Bu nedenle, aynı ekibin yeni hikâyeler anlatmak için
Orta Dünya’ya geri dönmesini sevinçle karşıladım. Ancak anlatılacak hikâyenin yeni ve farklı bir hikâye olduğunu fark
etmek önemli. The Lord of the Rings serisi, dünyanın geleceğini kurtarmak
için savaşan kahramanların, iyiliğe karşı kötülüğün, cesaretin, fedakârlığın,
sadakatin hikâyesiydi. Hobbit ise, empati kurması daha
kolay, çok daha küçük temalara sahip: bir yere ait olma duygusu, konformizm…

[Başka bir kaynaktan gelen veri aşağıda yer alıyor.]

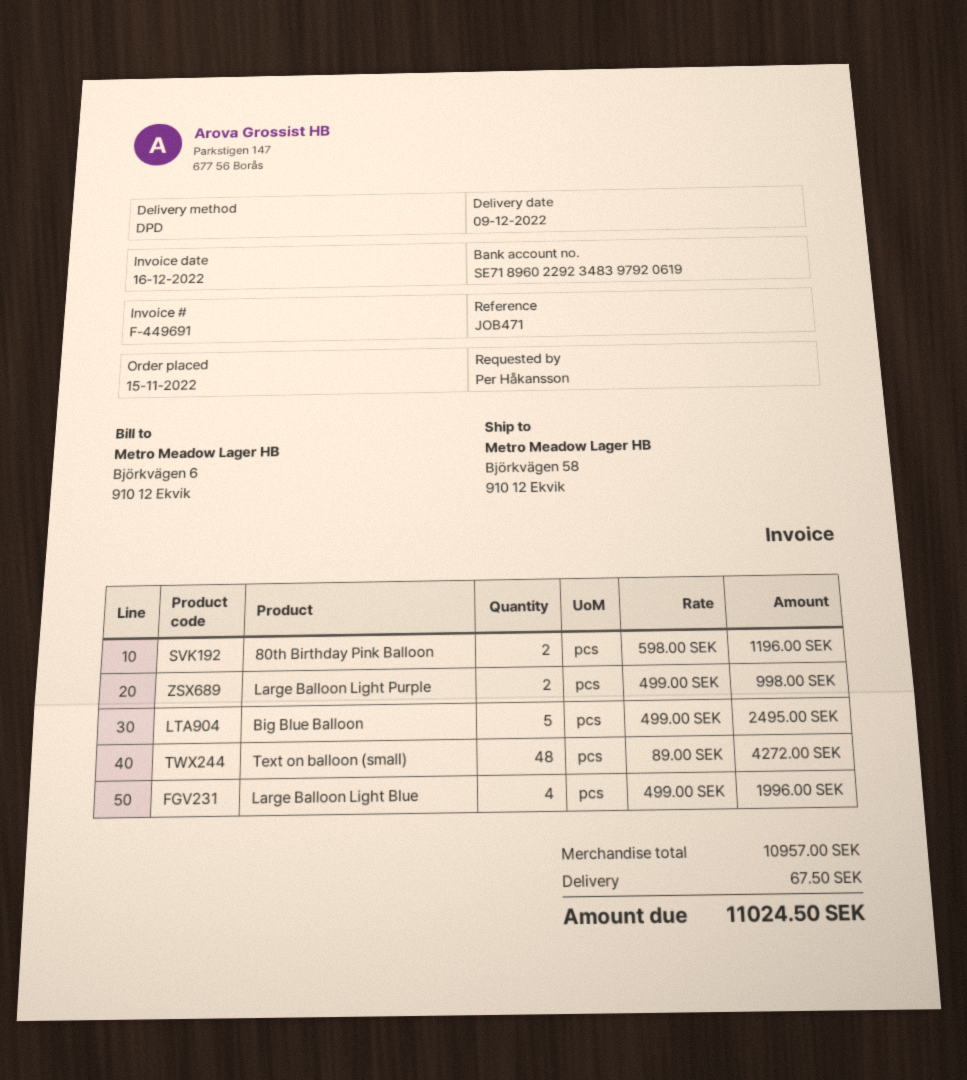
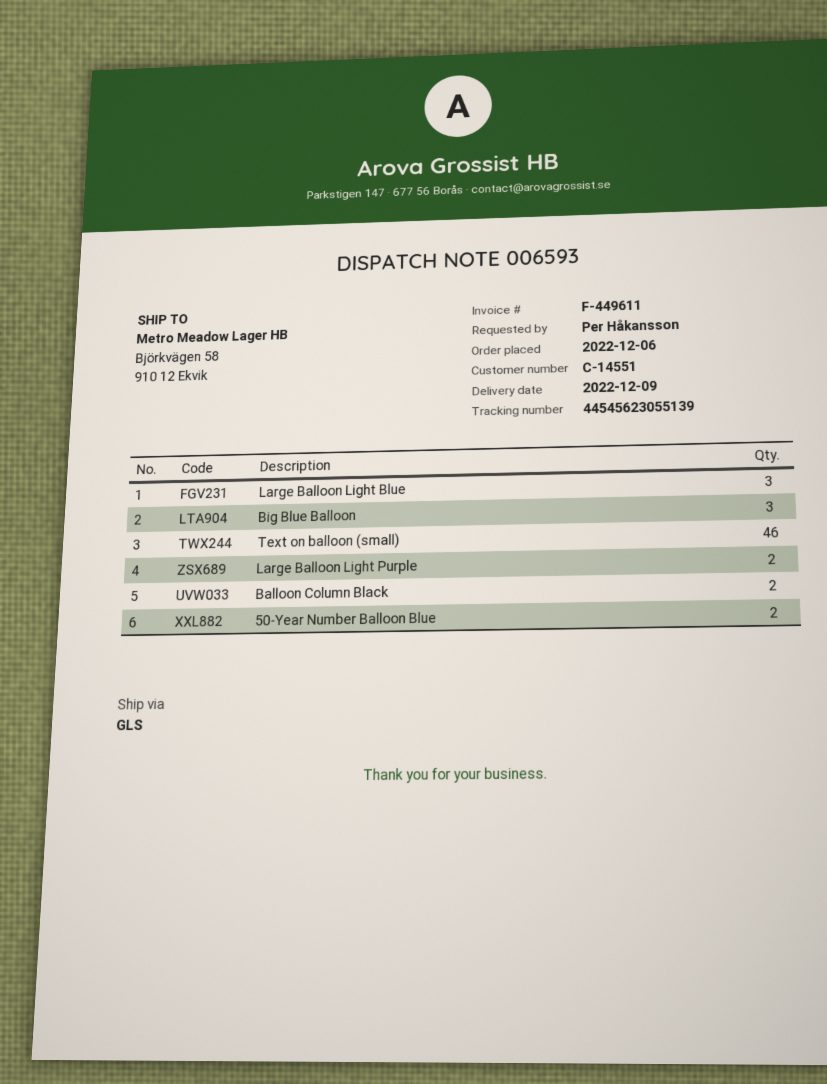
order date: 2022-11-15 -> 2022-12-06
invoice number: F-449691 -> F-449611
shipping method: DPD -> GLS
80th Birthday Pink Balloon: 2 -> none
Big Blue Balloon: 5 -> 3
Text on balloon (small): 48 -> 46
Large Balloon Light Blue: 4 -> 3
Balloon Column Black: none -> 2
50-Year Number Balloon Blue: none -> 2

Bu ayrımı kafanızda oturtursanız, Hobbit’ten
beklediğinizi almanız daha olası. Gerçekten de, Yüzüklerin Efendisi’ndeki karamsar, “hızla yaklaşan felaket” hissi olmayınca, Orta Dünya çok daha
aydınlık bir yer. “Tehlikeli” değil, “macera dolu”. “Korkutucu” değil, “davetkâr”.
İlk serinin aşırı ciddi, huzursuz edici atmosferinden kurtulan Peter Jackson, bunun acısını çıkarmak
ister gibi, filmin başından sonuna dek neredeyse “neşeli” bir tavır takınmış. Kanıtlayabileceği
her şeyi ilk seriyle kanıtlayan Jackson, bu seride biraz eğlenmek istemiş
sanki. Bu filmdeki kahramanların “dünyayı
kurtarma”, “kötülüğü yenme” gibi
kutsal emelleri olmadığından (herkesin tek amacı “eve dönmek”), açıkçası doğru bir karar olmuş denebilir. Sahiden
de, ortaya çıkan film, birtakım tempo sorunları haricinde, son derece
eğlenceli.
Ama
üzücü olan şey şu: Kendi başına yeterince ilginç bir hikâyeye
sahip, eğlenceli bir film Hobbit. Ama maalesef Yüzüklerin Efendisi ile
karşılaştırılmaya mahkûm. İki hikâyenin son derece iç içe olduğu bir
gerçek; ama Ekler bölümündeki yan hikâyeleri
de anlatmaya kalkışan ve ilk seriye bol bol gönderme yapmaktan kaçınmayan Jackson
da yangına körükle gitmiş biraz.
Nitekim salondan çıktığınızda aklınızda kalan tek
sahneler bunlar olacak: İlk serideki büyük savaş sahnelerini anımsatan açılış
sekansı (Erebor’un düşüşü), Gandalf, Saruman, Elrond ve Galadriel’in Rivendell’de
Orta Dünya’nın geleceğini tartışması (ilk serinin azılı bir hayranı olarak
tüylerimi diken diken etti), ve elbette, Gollum…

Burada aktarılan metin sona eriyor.